Sonntag, 11. Februar 2024

Lazarus aus Leningrad: Die Auferstehung Wladimir Putins

Vor 179 Millionen Zuschauern weltweit spielte Wladimir Putin den Kerngesunden. Abb: Kümram, Eiskaltnadelradierung auf Glas

Das saß er nun also, knapp zwei Jahre nach seinem unmittelbar bevorstehenden Tod. Wladimir der Böse, breitbeinig an einem feinziselierten Tischchen, gegenüber der aus den USA importierte Stichwortgeber Tucker Carlson und vor sich die Weltöffentlichkeit. Gebotoxt sieht er aus, der Präsident. Davon  abgesehen aber, selbst die Kritiker im Westen müssen das einräumen, deutlich gesünder als der Präsident in Washington. Putin klotzt, Putin erschlägt den Gast aus Feindesland mit Geschichtslektionen. Er rekapituliert in den ersten 20 Minuten mehr Zahlen und Daten aus der Historie als Donald Trump je wusste, als Joe Biden vergessen hat und als Olaf Scholz erinnert.  

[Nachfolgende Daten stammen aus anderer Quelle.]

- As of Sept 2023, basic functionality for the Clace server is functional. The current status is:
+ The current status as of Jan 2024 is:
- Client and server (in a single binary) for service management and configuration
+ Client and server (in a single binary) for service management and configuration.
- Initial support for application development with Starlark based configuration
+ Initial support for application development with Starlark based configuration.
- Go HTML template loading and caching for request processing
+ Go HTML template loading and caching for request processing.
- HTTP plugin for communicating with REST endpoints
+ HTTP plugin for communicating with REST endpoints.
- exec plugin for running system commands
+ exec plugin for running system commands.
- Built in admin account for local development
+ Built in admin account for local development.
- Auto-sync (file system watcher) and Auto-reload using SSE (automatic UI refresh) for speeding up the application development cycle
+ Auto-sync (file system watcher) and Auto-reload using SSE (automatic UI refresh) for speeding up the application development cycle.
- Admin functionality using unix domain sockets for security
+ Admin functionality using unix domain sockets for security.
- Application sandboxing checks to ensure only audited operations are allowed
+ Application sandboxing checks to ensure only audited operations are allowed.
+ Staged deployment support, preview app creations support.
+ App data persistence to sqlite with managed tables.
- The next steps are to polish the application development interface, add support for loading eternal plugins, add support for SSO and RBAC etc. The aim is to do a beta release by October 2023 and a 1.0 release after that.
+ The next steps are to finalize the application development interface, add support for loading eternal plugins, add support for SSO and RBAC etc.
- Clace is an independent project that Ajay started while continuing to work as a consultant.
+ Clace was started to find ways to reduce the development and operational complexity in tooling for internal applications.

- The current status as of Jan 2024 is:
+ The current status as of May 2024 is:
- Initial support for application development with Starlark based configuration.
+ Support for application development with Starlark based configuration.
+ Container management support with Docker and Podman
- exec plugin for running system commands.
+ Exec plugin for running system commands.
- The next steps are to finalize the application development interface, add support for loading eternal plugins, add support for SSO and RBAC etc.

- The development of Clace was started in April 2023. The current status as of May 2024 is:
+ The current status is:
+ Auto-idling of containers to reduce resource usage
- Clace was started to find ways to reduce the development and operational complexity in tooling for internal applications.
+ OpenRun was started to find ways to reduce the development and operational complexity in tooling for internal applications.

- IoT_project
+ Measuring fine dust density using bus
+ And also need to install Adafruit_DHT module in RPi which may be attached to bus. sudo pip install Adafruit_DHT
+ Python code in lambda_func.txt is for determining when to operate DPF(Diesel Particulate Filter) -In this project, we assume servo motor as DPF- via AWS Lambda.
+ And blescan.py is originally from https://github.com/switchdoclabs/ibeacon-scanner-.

Tödlich verlaufende Leiden

Putins Lippen sind spöttisch zusammengepresst. In den Augen funkelt dem Mann aus Leningrad die helle Freude darüber, wie er sie alle vorgeführt hat. Und nun auf Angebote wartet. Ein Wunder, noch größer als das grüne Wirtschaftswunder in Deutschland: Immerhin war Wladimir Putin vor zwei Jahren an reihenweise schnell und tödlich verlaufenden Leiden erkrankt. Wochen, allenfalls Monate gaben ihm die großen Adressen der Kreml-Astrologie. Aller paar Tage meldeten sich neue Zeugen, die neue Symptome entdeckt hatten, die auf ein nahes Ende hindeuteten. 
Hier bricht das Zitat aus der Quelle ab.